Drumming up public support means organizing rallies, spearheading letter-writing campaigns to newspapers, organizing petition drives, door-knocking in neighborhoods, handing out leaflets and deploying the full range of mobilizing tactics. Organizations like AfterDowningStreet.org and ImpeachPac.org, actively working on a campaign for impeachment, are able to draw on a remarkably solid base of public support. A Zogby poll taken in November--before the wiretap scandal--showed more than 50 percent of those questioned favored impeachment of President Bush if he lied about the war in Iraq.

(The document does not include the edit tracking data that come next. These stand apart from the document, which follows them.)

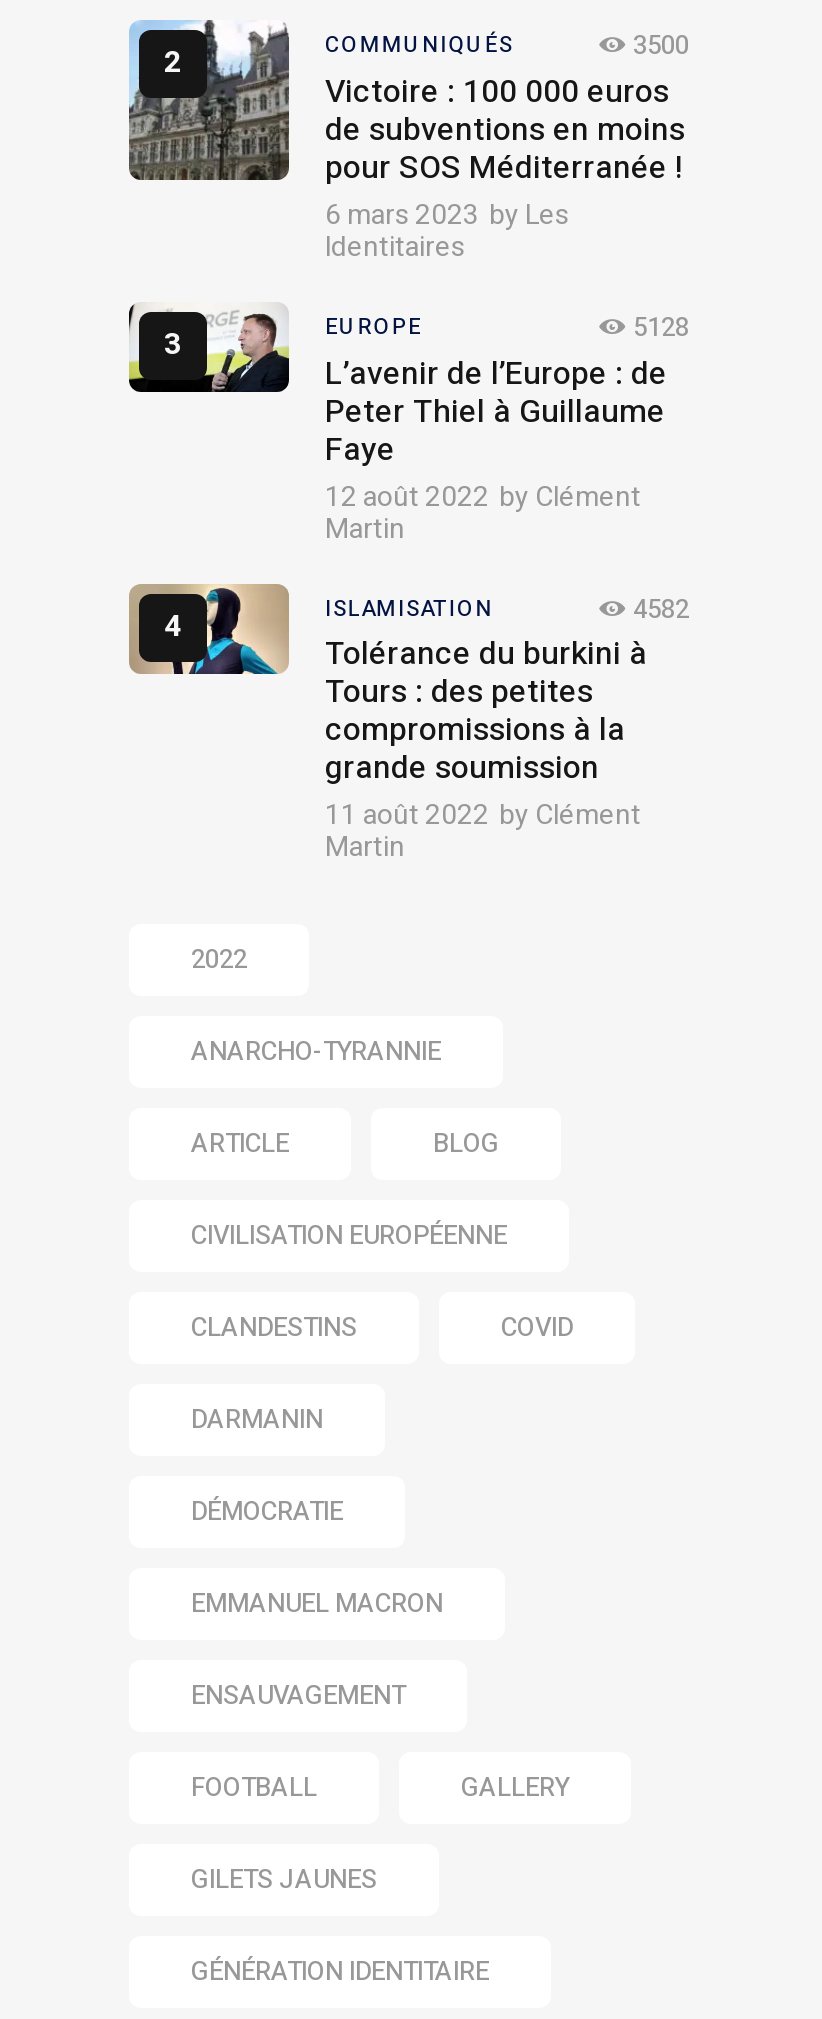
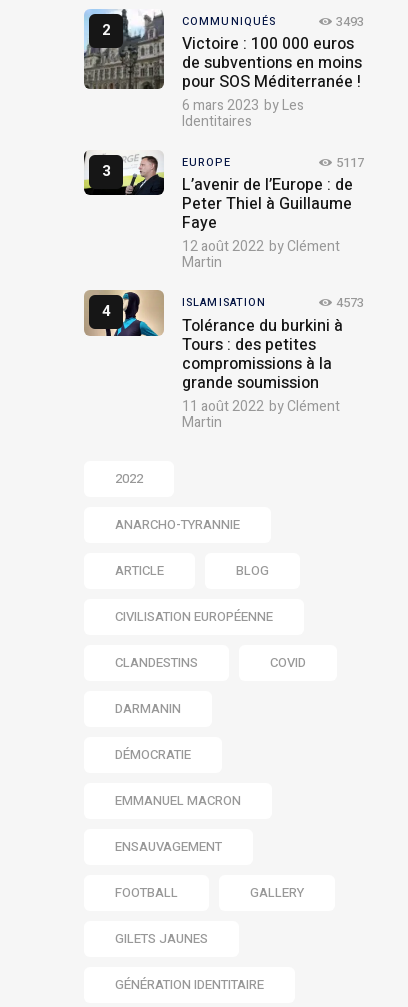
- 3500
+ 3493

- 5128
+ 5117

- 4582
+ 4573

An energized public must in turn bear down on Congress. Constituents should request meetings with their Senators and Representatives to educate them on impeachment. They can also make their case through e-mail, letters and phone calls. Representatives and Senators should be asked specifically to support hearings on and investigations into the deceptions that led to the Iraq War and President Bush's role in the torture scandals. Senators should also be asked to insure that the hearings already planned by the Senate Judiciary Committee into warrantless wiretaps are comprehensive. The hearings should evaluate whether the wiretaps were genuinely used for national security purposes and why the President chose to violate the law when it was so easy to comply with it. Representatives should specifically be asked to co-sponsor Congressman John Conyers's resolution calling for a full inquiry into presidential abuses.
Finally, if this pressure fails to produce results, attention must be focused on changing the political composition of the House and Senate in the upcoming 2006 elections. If a Republican Congress is unwilling to investigate and take appropriate action against a Republican President, then a Democratic Congress should replace it.
As awful as Watergate was, after the vote on impeachment and the resignation of President Nixon, the nation felt a huge sense of relief. Impeachment is a tortuous process, but now that President Bush has thrown down the gauntlet and virtually dared Congress to stop him from violating the law, nothing less is necessary to protect our constitutional system and preserve our democracy.